Tuesday 12 May 2009

Whiteboarding for outliers

Whiteboarding can be a good way to generate shared understanding between people in a business (if you know what you’re doing).

Business is collaboration; is interpersonal communication. A successful business or business network is comprised of people who have an adaptable shared understanding of who they individually and collectively are; of what they’re endeavouring to achieve together and why; of how they’re endeavouring to achieve it together; and of their progress together.

That shared-understanding exists between them. It’s a dynamic, living thing that they generate through skilful, purposeful interpersonal communication: navigating the complexities and dynamics of individual perception and emotion in interpersonal relationships. Whiteboarding can represent that emerging, changing, developing shared-understanding.

Beware; everyone will assume that the whiteboard is a “power” tool. You will have to deliberately break that classroom spell.

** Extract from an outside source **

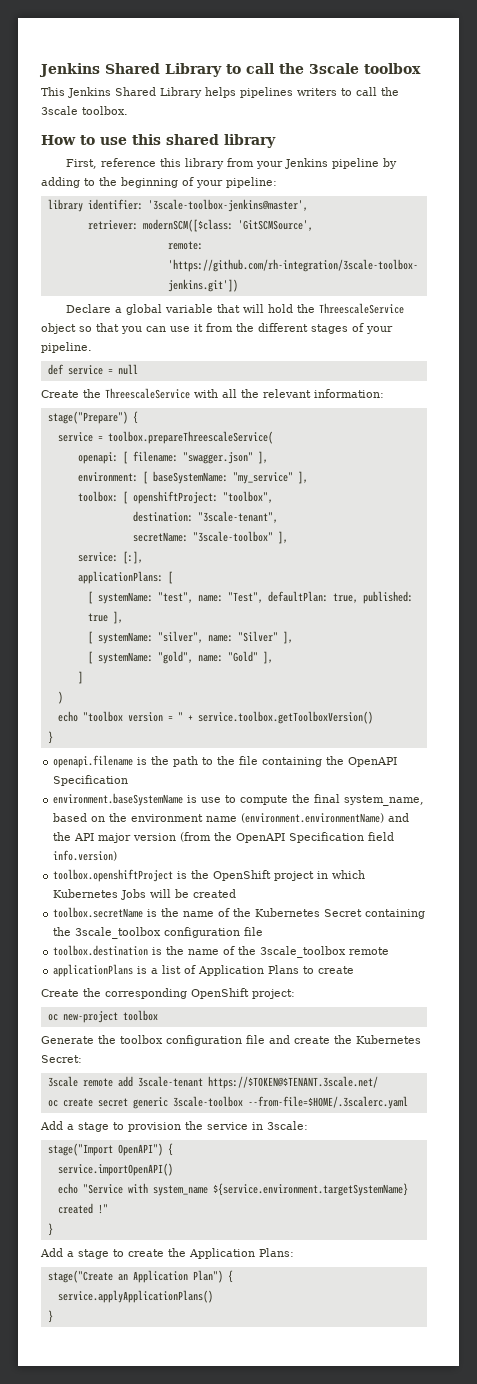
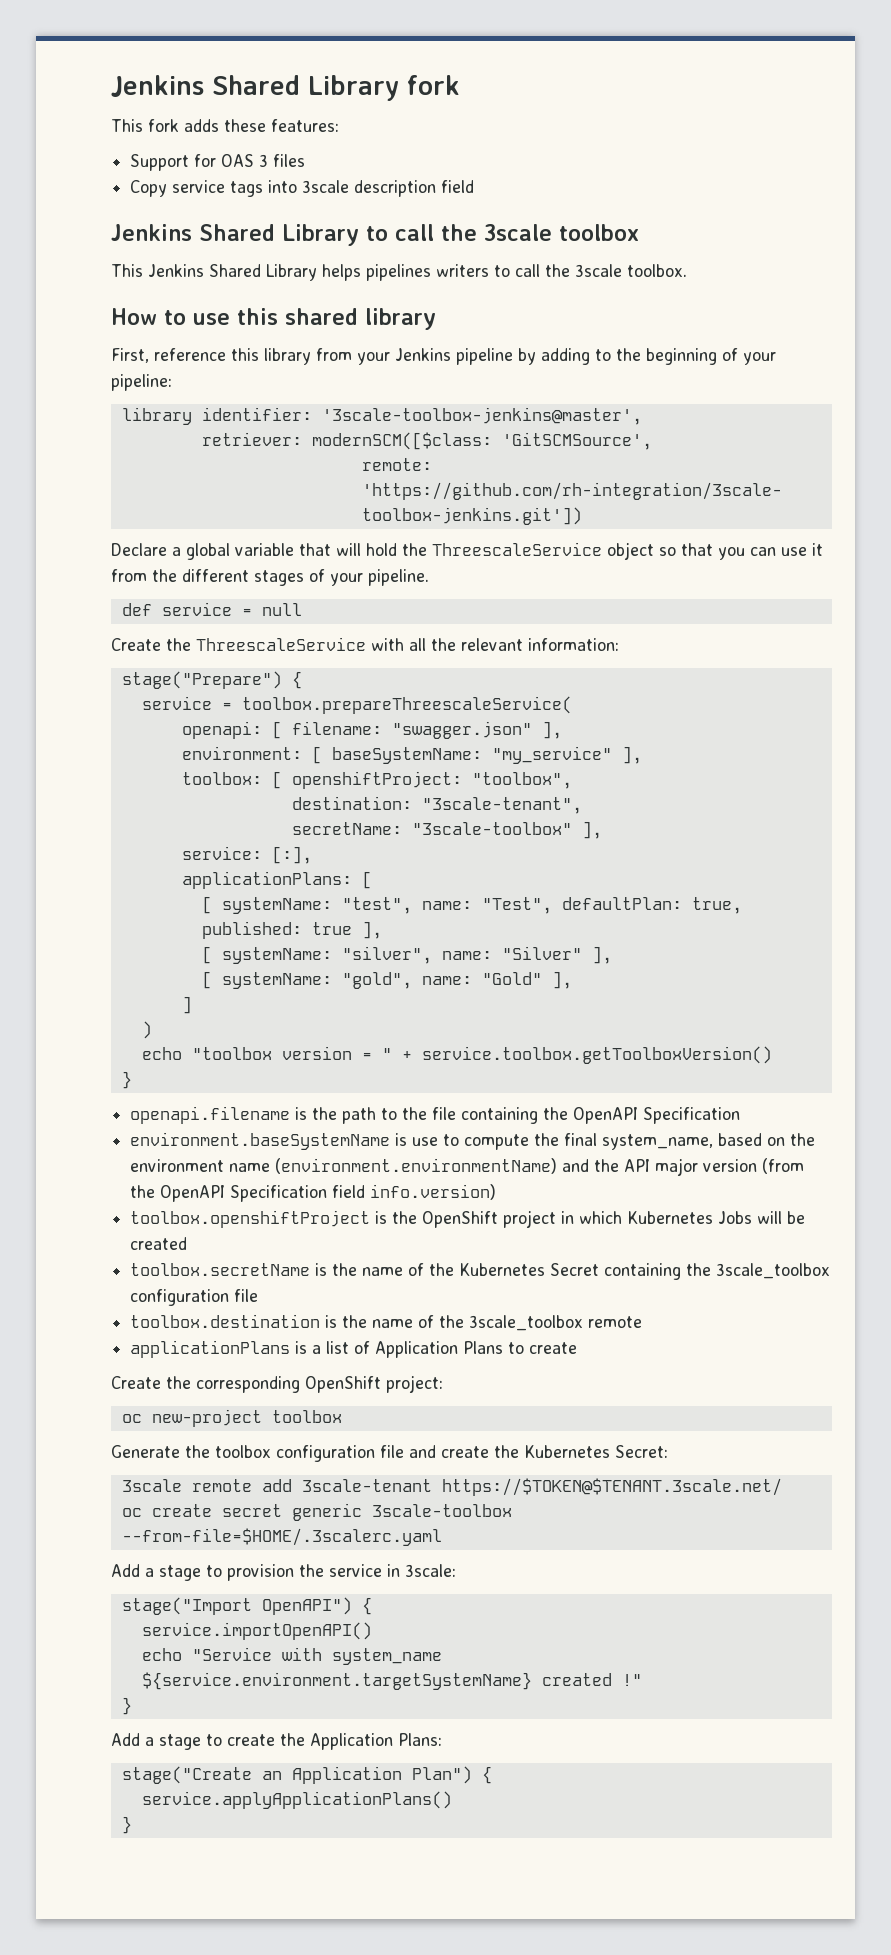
[39,63,222,77] Jenkins Shared Library -> [111,75,460,101] [111,119,339,132] [130,154,306,171] [130,180,475,197] [111,224,359,246] Jenkins Shared Library fork // This fork adds these features: // Support for OAS 3 files // Copy service tags into 3scale description field // Jenkins Shared Library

Deliberately use the whiteboard as a think-space and to express the emerging shared understanding between the people. To emphasise that, encourage everyone to physically enter the think-space by writing on it; thinking ‘aloud’ on it; sticking post-its on it; drawing on it; expressing their perspective and understanding on it.

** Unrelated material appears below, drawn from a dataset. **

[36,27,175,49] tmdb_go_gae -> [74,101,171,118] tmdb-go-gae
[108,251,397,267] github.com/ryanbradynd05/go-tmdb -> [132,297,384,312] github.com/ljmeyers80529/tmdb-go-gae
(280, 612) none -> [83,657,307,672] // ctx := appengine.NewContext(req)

Even put the whiteboard on the table between the people.

If that’s too weird for you, substitute paper for whiteboard and for increased visibility use a document projector to throw the image on a wall and/or to pipe it down the web to those unfortunate off-site participants. SmartBoards are also good for projecting, manipulating, transmitting and writing over images of actual documents.

Don’t abstract documents into PowerPoint bullets: highlight and write on the real documents; get your actual fingers in the picture (thrown on the wall by the document projector).

Don’t write minutes of the meeting. Save or photograph the ‘raw’ whiteboards and distribute those. They’ll be meaningful to those who were there and it’s a waste of time trying to communicate what happened to someone who wasn’t.

When you’re working with shared understanding, being there may not be everything, but its way ahead of whatever’s in second place.